The consolidated annualized loan yield, which represents the blended
result derived from the distinctive loan yields realized in the three countries
in which the Company operates, was 93% in the current quarter compared to 91% in
the prior year quarter. The increase in the consolidated yield was primarily the
result of an increase in the domestic annualized loan yield to 119% for the
current quarter compared to 115% for the prior year quarter. The domestic loan
yield increased due to a greater concentration of loans in higher-yielding
markets and rate stratifications. A slightly higher concentration of extended or
renewed loans in the portfolio and higher redemption rates have also contributed
to the higher loan yield. The blended yield on the average amount of foreign
pawn loans outstanding was 47% for the current quarter compared to 52% in the
prior year quarter. The decrease in the blended foreign yield resulted primarily
from a decline in the United Kingdom to 48% from 56%. Although the average pawn
loan balance denominated in the U. K. pound sterling for the current quarter was
flat compared to the prior year quarter, the average balance has decreased
during fiscal year 2000. Because pawn loan terms in the United Kingdom are
generally 6 months, changes in trends occur more slowly than in the United
States. The higher amounts previously loaned contributed to lower redemption
rates and lower returns on the disposition of unredeemed collateral that
contributed to the decline in loan yield observed in the current quarter.
Management believes that this lower year-over-year loan yield trend in the
United Kingdom will continue for the next two quarters.

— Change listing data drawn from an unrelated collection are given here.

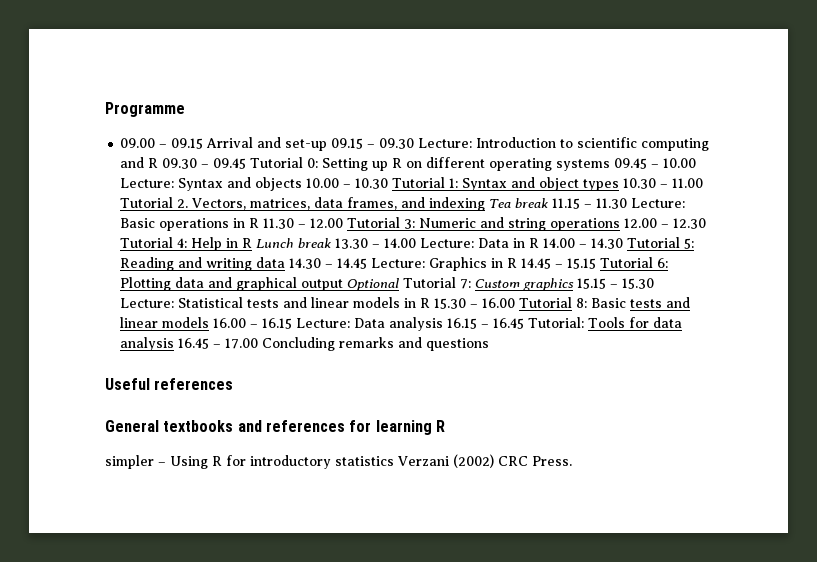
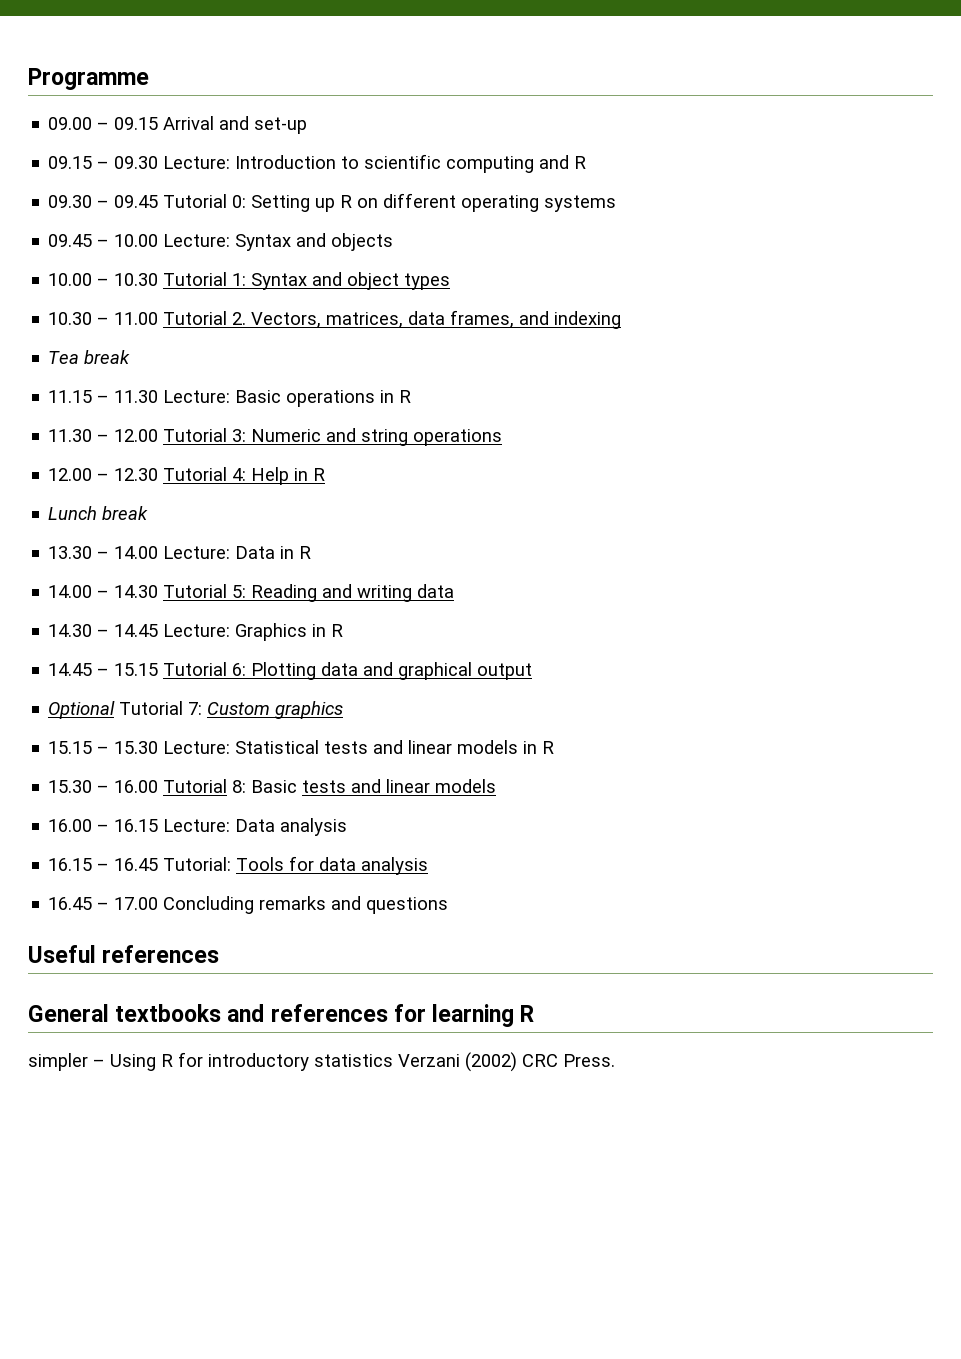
(328, 145) none -> (308, 125) //
(159, 163) none -> (587, 162) //
(611, 165) none -> (617, 203) //
(303, 184) none -> (394, 242) //
(620, 185) none -> (451, 281) //
(486, 204) none -> (622, 320) //
(549, 203) none -> (131, 357) //
(260, 223) none -> (412, 396) //
(621, 224) none -> (503, 437) //
(253, 243) none -> (326, 474) //
(332, 243) none -> (149, 513) //
(540, 243) none -> (312, 552) //
(286, 262) none -> (455, 591) //
(518, 263) none -> (344, 630) //
(344, 285) none -> (533, 671) //
(575, 284) none -> (344, 710) //
(431, 303) none -> (555, 747) //
(210, 322) none -> (497, 786) //
(444, 324) none -> (348, 827) //
(175, 344) none -> (429, 866) //

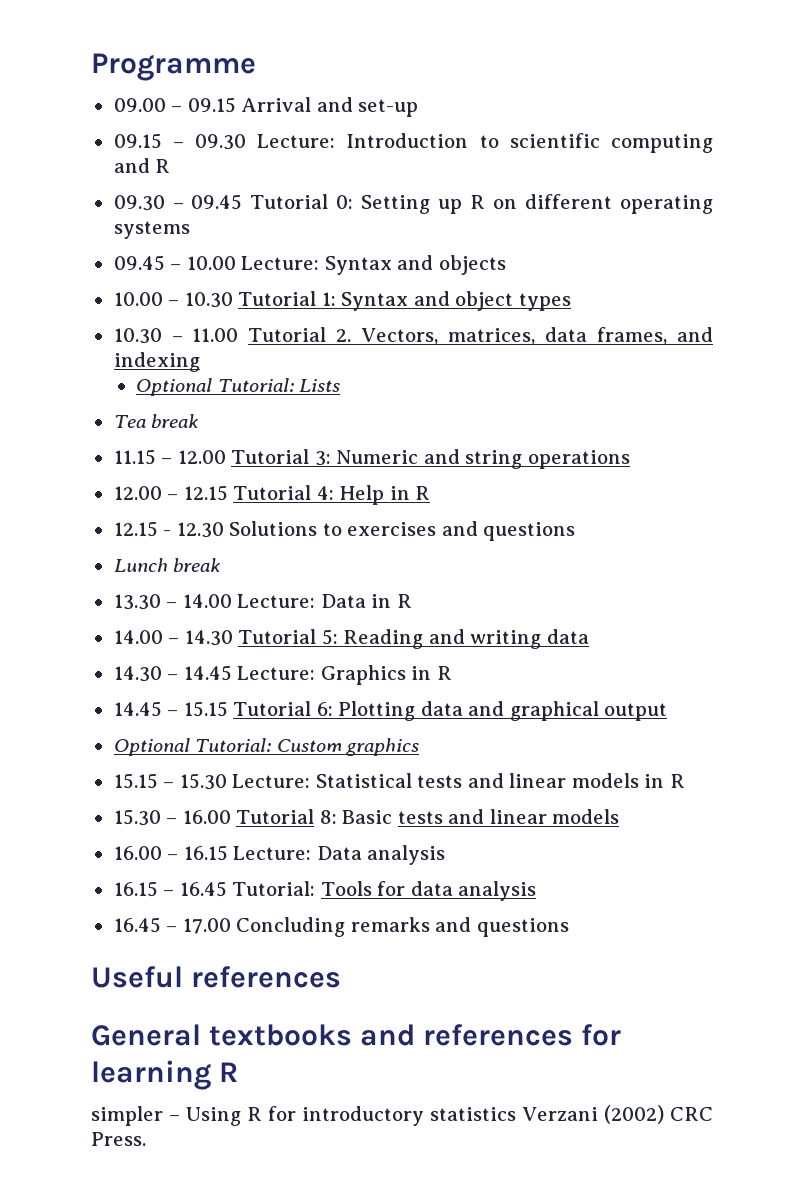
(622, 320) none -> [136,378,341,396] // Optional Tutorial: Lists
[114,390,412,407] [48,429,110,442] 11.30 Lecture: Basic operations in R // 11.30 – -> (173, 461) none
[114,468,159,481] 12.30 -> [183,485,228,501] 12.15
(326, 474) none -> [113,521,576,541] // 12.15 - 12.30 Solutions to exercises and questions
[119,701,203,715] Tutorial 7: -> [195,738,272,752] Tutorial:

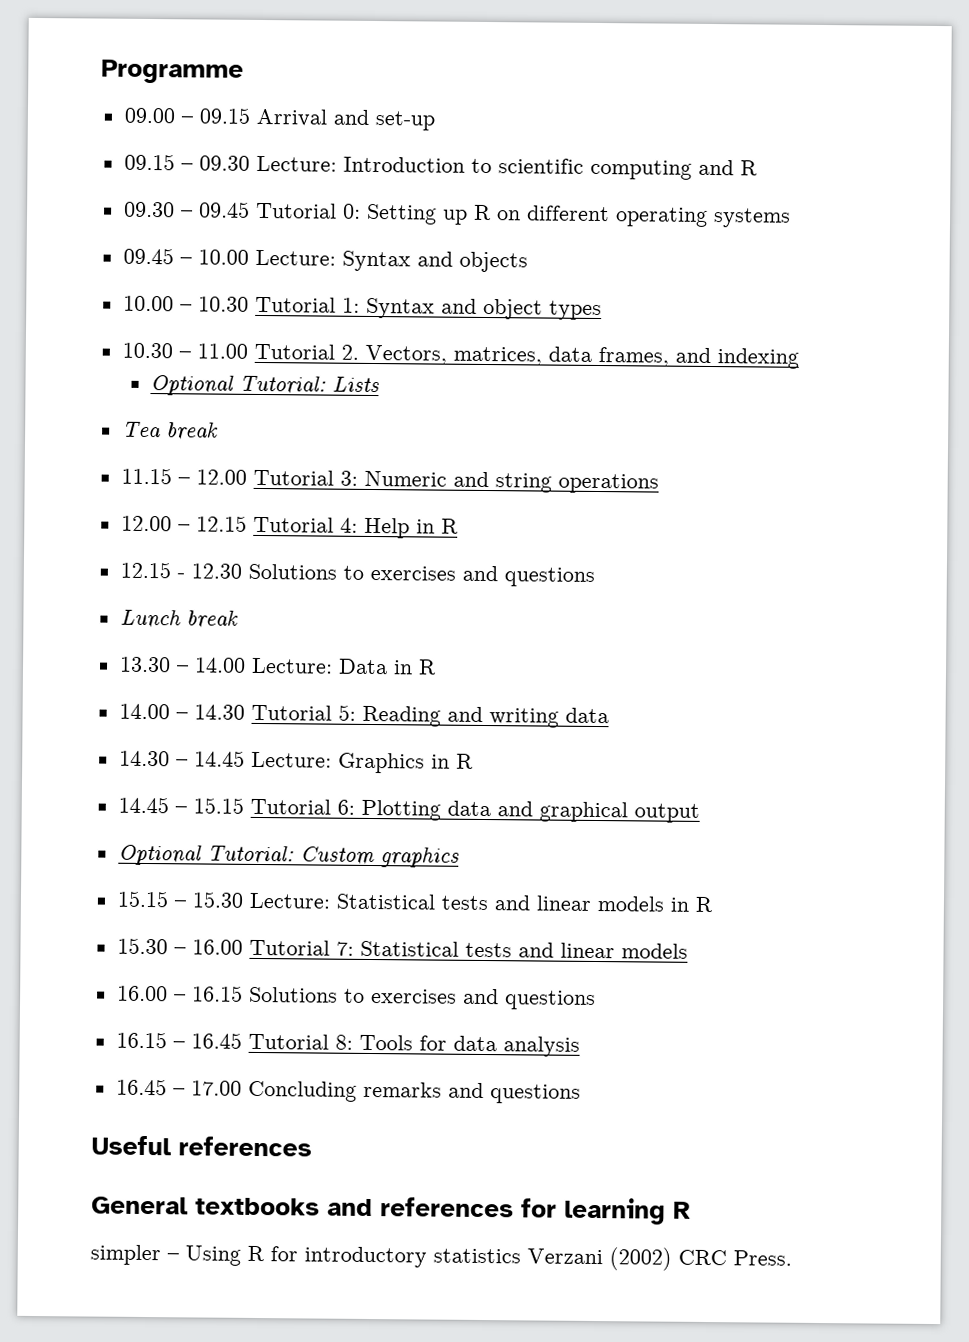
[319,810,393,824] 8: Basic -> [335,940,459,957] 7: Statistical
[233,845,446,865] Lecture: Data analysis -> [248,986,596,1010] Solutions to exercises and questions
[232,881,316,896] Tutorial: -> [247,1033,353,1050] Tutorial 8:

Net revenue from the disposition of merchandise represents the proceeds
received from the disposition of merchandise in excess of the cost of
merchandise disposed. Proceeds from the disposition of merchandise in the
current quarter were $1.1 million, or 2%, lower than the prior year quarter
primarily due to a $1.6 million decline from domestic activities, including a
$1.4 million decline from same units, that was partially offset by a $.5 million
increase from the foreign lending units, including a $.3 million increase from
same units. The margin on disposition of merchandise increased to 33.7% in the
current quarter from 31.6% during the prior year quarter primarily due to a
lower average cost of merchandise disposed. Excluding the effect of the
disposition of scrap jewelry, the margin on disposition of merchandise was 36.0%
for the current quarter compared to 33.2% for the prior year quarter. The margin
on disposition of scrap jewelry was 3% in both the current year quarter and the
prior year quarter. The improved overall margin resulted in a $.7 million, or
4%, increase in net revenue from the disposition of merchandise. Management
continues to emphasize disposition of merchandise and maintaining an effective
ratio of pawn loan balances to merchandise. As a result, the merchandise
turnover rate increased to 2.2 times in the current quarter compared to 2.0
times in the prior year quarter and the balance of merchandise available for
disposition at September 30, 2000, was 16% less than at September 30, 1999.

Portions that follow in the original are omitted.